When you work with the general public you become aware of trends that you would probably never notice. For example I noticed that during the years 1994-97, most young, male, middle-class customers ended a transaction by saying 'Bye now', as if they were presenting a television programme for young children. Then it suddenly stopped for no discernible reason. Looking back, the only two events of 1997 were Tony Blair and Princess Diana. Perhaps they'd OD'd on touchyfeelyness and felt a need to get back in touch with their inner Conservative. I don't know.
Another example is from about eight years ago, when several people I knew started saying 'Blahdiblah'. I'd never heard anyone say the phrase outside New York, but suddenly it became the default option for anyone who wanted to cut a sentence short. I waited patiently and sure enough, it suddenly disappeared without a trace after a couple of years.

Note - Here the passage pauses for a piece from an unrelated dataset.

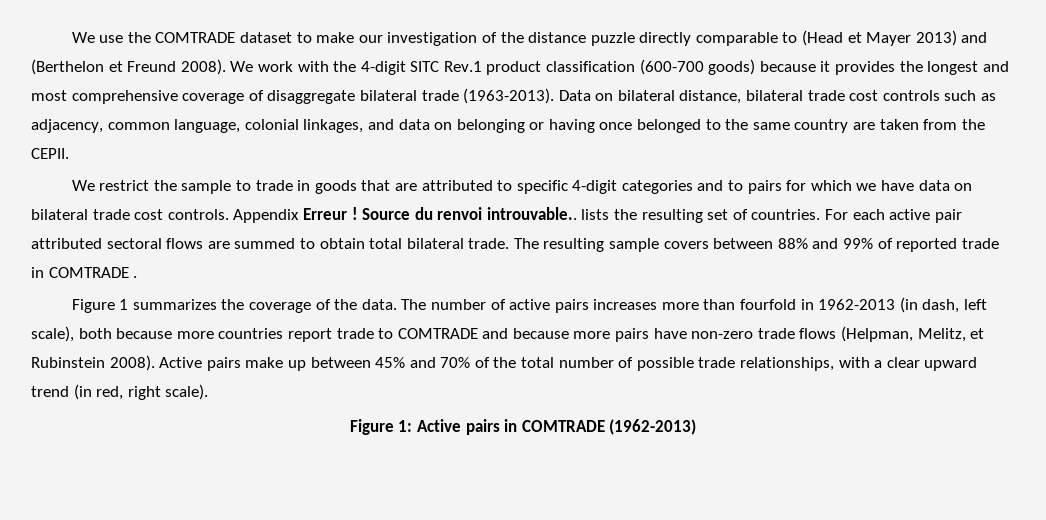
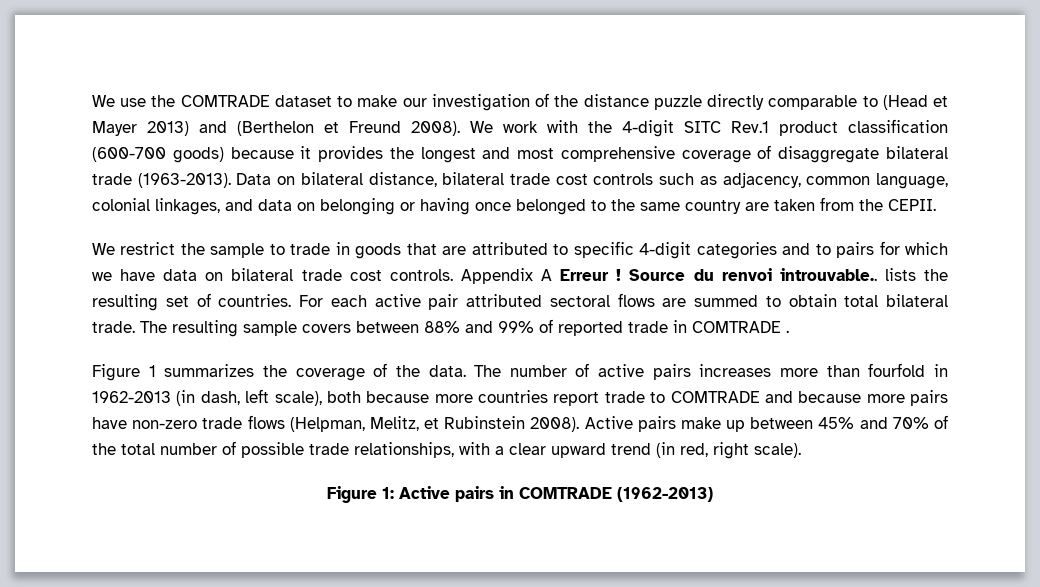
- Appendix Erreur !
+ Appendix A Erreur !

I also recall when AQI (Australian Questioning Intonation) suddenly appeared out of nowhere. One day my wife came home from work and everything she said sounded like a question. It was bloody annoying, but she wasn't even aware of it. Somebody new had arrived in her office and their speech inflections passed around like a virus. I'm acutely aware of accents, probably because I grew-up in a working-class family and changed my accent in my teens, but my wife rarely notices how people speak.
I remember Orwell writing about his days as a tramp and noting his surprise at how many fellow vagrants failed to notice his Eton accent. Orwell concluded that some people aren't attuned to oral idiosyncrasies and are more likely to judge by appearance.
Several years ago I read something by Chomsky about this and it was a huge relief to find that I wasn't in some 'Invasion of the Body Snatchers' scenario. Chomsky argued that language works like a virus, inveigling its way into the collective subconsciousness and I'm sure that anyone who works with the public and is attuned to accents will have noticed this phenomenon.
If you haven't, you probably think I'm completely barmy.